* **Task objective**: Search the data for the word "none" and copy each line that has it.

Dataset items:
+-------+

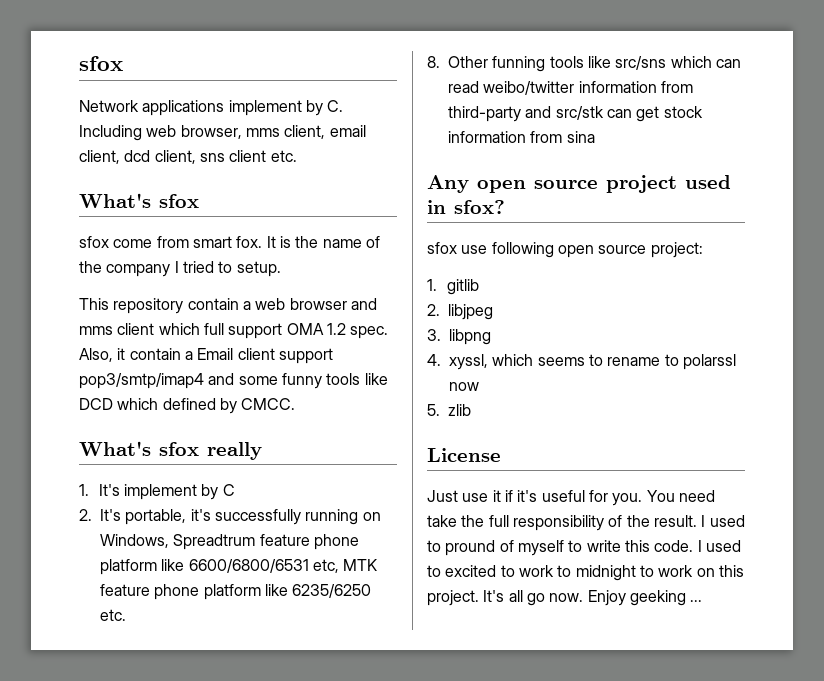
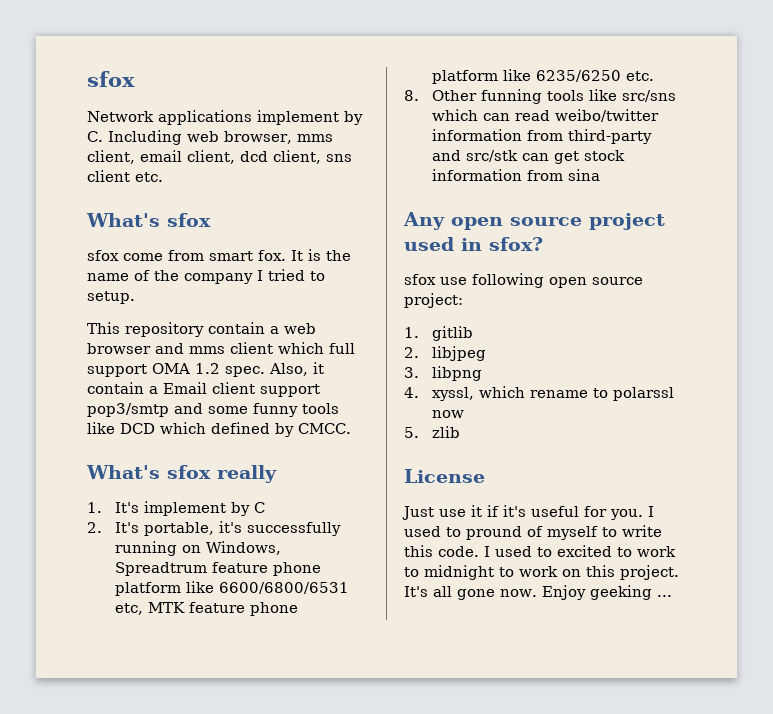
[79,373,204,389] pop3/smtp/imap4 -> [87,403,169,417] pop3/smtp
[537,354,603,366] seems to -> (526, 392) none
[646,490,715,502] [427,515,697,531] You need take the full responsibility of the result. -> (643, 514) none
[526,593,545,606] go -> [457,589,495,600] gone

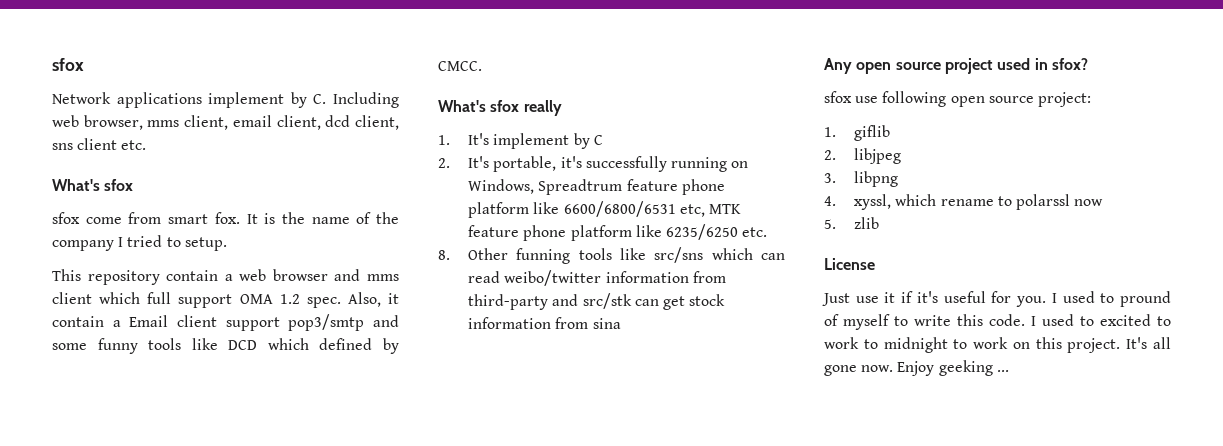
[432,326,474,341] gitlib -> [854,125,891,141] giflib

+-------+

* **Exercise answer**:
[537,354,603,366] seems to -> (526, 392) none
[646,490,715,502] [427,515,697,531] You need take the full responsibility of the result. -> (643, 514) none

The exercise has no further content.